(Stored dataset items)
*** Begin section ***

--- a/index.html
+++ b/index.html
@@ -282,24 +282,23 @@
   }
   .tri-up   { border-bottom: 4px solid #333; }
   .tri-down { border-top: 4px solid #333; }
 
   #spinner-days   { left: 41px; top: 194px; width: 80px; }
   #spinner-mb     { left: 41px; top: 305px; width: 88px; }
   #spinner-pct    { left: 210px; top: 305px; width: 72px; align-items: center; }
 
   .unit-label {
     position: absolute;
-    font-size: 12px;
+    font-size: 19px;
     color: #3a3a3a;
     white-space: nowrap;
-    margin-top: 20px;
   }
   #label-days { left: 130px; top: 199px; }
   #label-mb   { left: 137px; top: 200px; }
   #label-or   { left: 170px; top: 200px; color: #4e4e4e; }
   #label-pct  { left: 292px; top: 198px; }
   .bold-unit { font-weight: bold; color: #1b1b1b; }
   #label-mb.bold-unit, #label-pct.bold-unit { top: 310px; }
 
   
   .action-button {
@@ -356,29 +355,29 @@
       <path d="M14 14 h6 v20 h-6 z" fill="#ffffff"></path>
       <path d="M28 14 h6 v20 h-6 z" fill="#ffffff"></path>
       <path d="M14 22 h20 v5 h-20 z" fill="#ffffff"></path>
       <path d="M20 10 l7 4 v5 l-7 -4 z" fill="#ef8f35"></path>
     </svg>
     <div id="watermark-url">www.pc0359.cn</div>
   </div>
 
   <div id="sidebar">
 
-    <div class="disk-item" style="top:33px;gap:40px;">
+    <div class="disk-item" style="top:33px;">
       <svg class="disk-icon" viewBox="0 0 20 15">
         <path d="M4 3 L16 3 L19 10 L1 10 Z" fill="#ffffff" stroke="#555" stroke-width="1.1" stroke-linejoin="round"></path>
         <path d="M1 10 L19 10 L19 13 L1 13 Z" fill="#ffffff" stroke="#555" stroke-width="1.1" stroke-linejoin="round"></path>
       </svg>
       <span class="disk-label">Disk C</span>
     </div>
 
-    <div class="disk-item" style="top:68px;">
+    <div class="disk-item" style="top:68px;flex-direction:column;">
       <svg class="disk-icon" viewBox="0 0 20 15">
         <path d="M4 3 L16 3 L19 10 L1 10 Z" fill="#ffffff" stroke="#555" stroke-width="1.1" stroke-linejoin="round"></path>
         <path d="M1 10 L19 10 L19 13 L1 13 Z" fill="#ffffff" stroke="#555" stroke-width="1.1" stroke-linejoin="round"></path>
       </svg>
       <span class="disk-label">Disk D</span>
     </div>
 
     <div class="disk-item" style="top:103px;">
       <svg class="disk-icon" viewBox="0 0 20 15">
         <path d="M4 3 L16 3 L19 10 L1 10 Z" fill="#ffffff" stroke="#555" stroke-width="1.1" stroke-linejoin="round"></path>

*** End section ***
*** Begin section ***

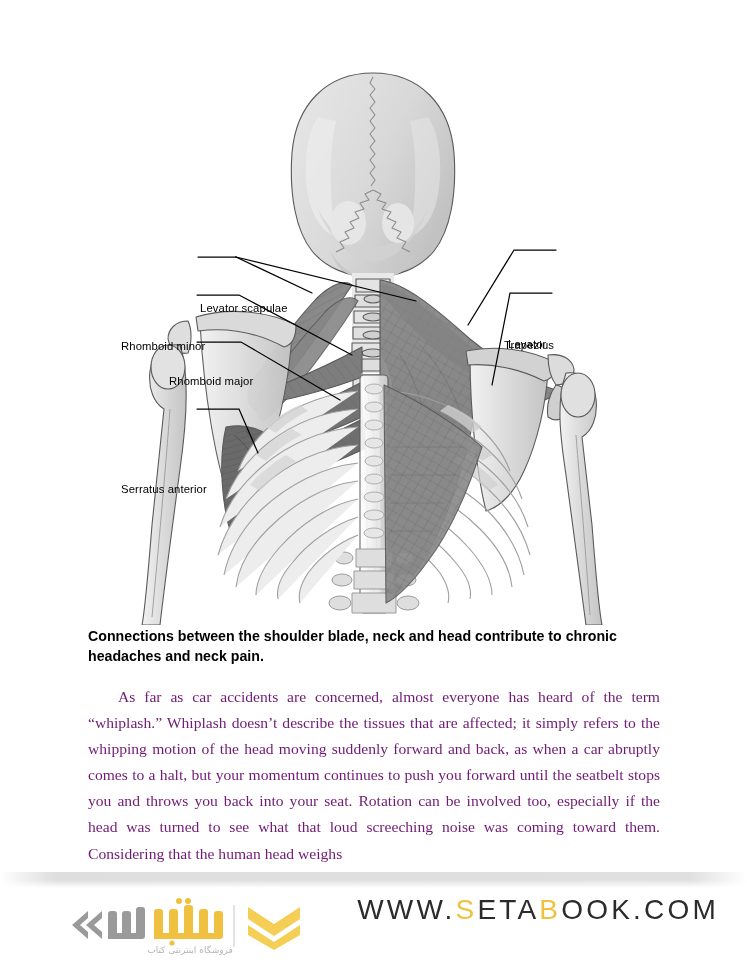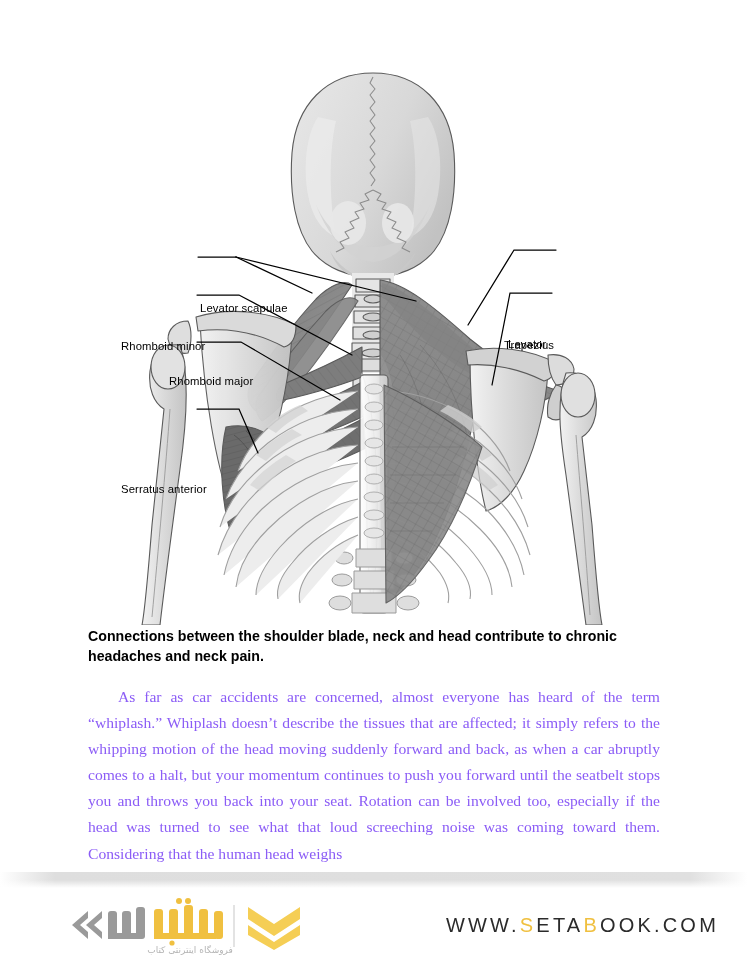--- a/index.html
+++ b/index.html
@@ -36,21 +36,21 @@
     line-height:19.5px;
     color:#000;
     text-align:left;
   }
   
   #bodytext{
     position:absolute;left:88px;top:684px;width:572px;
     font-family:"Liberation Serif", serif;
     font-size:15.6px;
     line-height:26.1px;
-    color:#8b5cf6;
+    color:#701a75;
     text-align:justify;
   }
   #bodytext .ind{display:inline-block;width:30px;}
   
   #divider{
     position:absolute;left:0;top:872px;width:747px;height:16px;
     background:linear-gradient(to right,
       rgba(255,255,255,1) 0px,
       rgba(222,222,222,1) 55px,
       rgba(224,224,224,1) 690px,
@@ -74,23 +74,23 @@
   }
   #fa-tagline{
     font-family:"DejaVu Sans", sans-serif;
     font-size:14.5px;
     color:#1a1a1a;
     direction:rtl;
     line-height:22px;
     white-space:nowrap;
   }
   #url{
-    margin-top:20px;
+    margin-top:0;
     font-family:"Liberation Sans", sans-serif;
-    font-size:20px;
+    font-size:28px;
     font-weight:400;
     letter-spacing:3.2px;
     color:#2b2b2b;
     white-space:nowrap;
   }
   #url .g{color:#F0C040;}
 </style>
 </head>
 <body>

*** End section ***

▶ [Task details]
Check every line of the records above for the string "spinner". Copy those that hold it.

▶ [Solution for this task]
   #spinner-days   { left: 41px; top: 194px; width: 80px; }
   #spinner-mb     { left: 41px; top: 305px; width: 88px; }
   #spinner-pct    { left: 210px; top: 305px; width: 72px; align-items: center; }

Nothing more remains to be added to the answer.